Scientists are warning of an acute food crisis if the government persists with its current approach of neglecting the agricultural sector. Farm scientist M S Swaminathan, who spearheaded the Green Revolution in the 1960s and hauled India out of the ship-to-mouth existence, has pointed out that the impact of shortages in grain production and bottlenecks in its supply has been accentuated by the current food inflation, which he has described as frightening. He has called for reforms in agri-culture sector. It is not just agricultural scientists that are sounding the alarm bells. At the recent Indian Science Congress in Thiruvananthapuram, scientists from an array of fields ranging from climate change to space were drawing attention to the deteriorating food security situation in the country.

The food crisis is not one that villagers and farmers alone need to worry about. It is having a devastating impact on urban India as well. Experts have been warning that food insecurity is a problem that grips not just the chronically poor states but also the economically advanced ones. The country is already home to the largest number of hungry and malnutritioned people. In the circumstances, the food crisis impact will prove disastrous.

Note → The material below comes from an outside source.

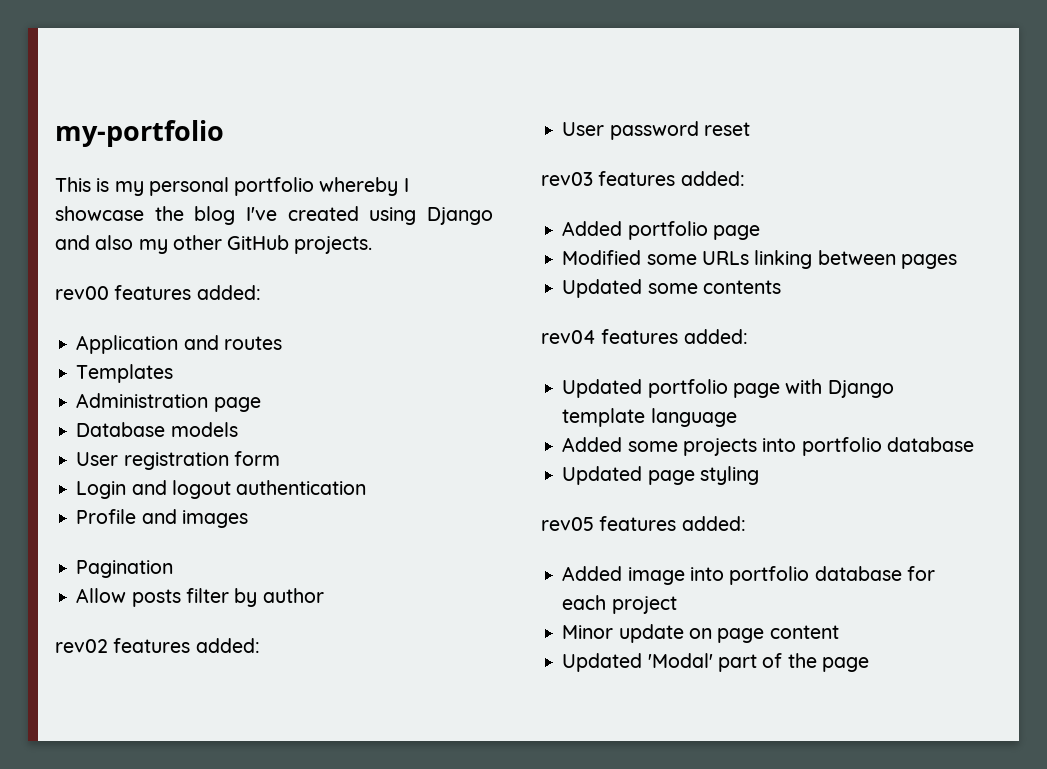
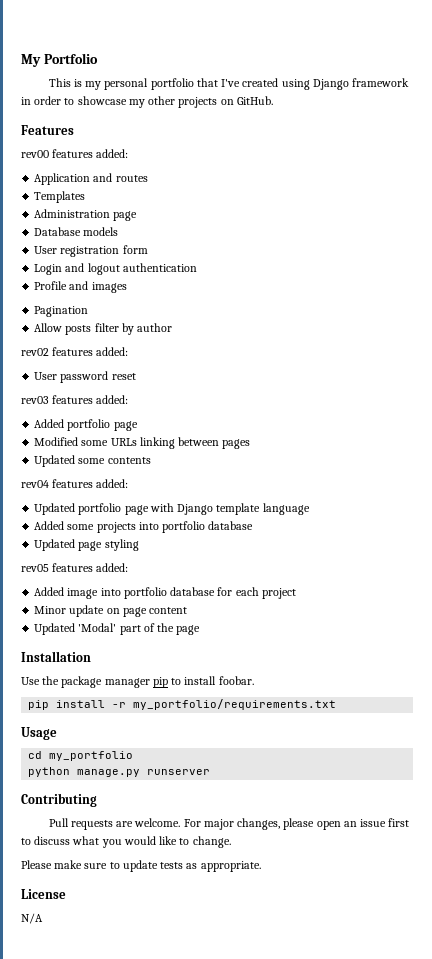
[55,120,224,147] my-portfolio -> [21,53,98,67] My Portfolio
[319,177,409,196] [55,206,493,225] [55,235,373,254] whereby I showcase the blog I've created using Django and also my other GitHub projects. -> [196,78,410,90] [21,96,273,108] [21,125,74,135] that I've created using Django framework in order to showcase my other projects on GitHub. // Features
(869, 664) none -> [21,651,91,662] [21,676,254,688] [28,699,337,710] [21,727,57,740] [28,751,134,761] [28,767,211,777] [21,793,97,807] [48,818,410,830] [21,836,231,848] [21,860,261,872] [21,889,66,899] [21,913,43,924] // Installation // Use the package manager pip to install foobar. // pip install -r my_portfolio/requirements.txt // Usage // cd my_portfolio // python manage.py runserver // Contributing // Pull requests are welcome. For major changes, please open an issue first to discuss what you would like to change. // Please make sure to update tests as appropriate. // License // N/A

Sixty per cent of India’s population is directly engaged in agriculture and another 200 million landless labourers are dependent on this sector. Yet the government continues to ignore the agricultural sector. Despite the severity and spread of the food crisis, it remains preoccupied with monitoring the health of corporates and stock exchanges and has been generous in extending sops and stimulus packages to industry, even as suicide among debt-ridden farmers touched new levels last year. We have become immune to the terrible suffering unfolding in rural India.  Our approach to rural problems hinges on the flawed belief that high economic growth rates will somehow trickle down on their own to bring positive change in the lives of the poor. This has not happened so far.

Swaminathan has drawn attention to the annual ritual of finance ministry officials consulting captains of corporate India in the run-up to the budget. They should be engaging with farmers representatives instead, he has rightly pointed out.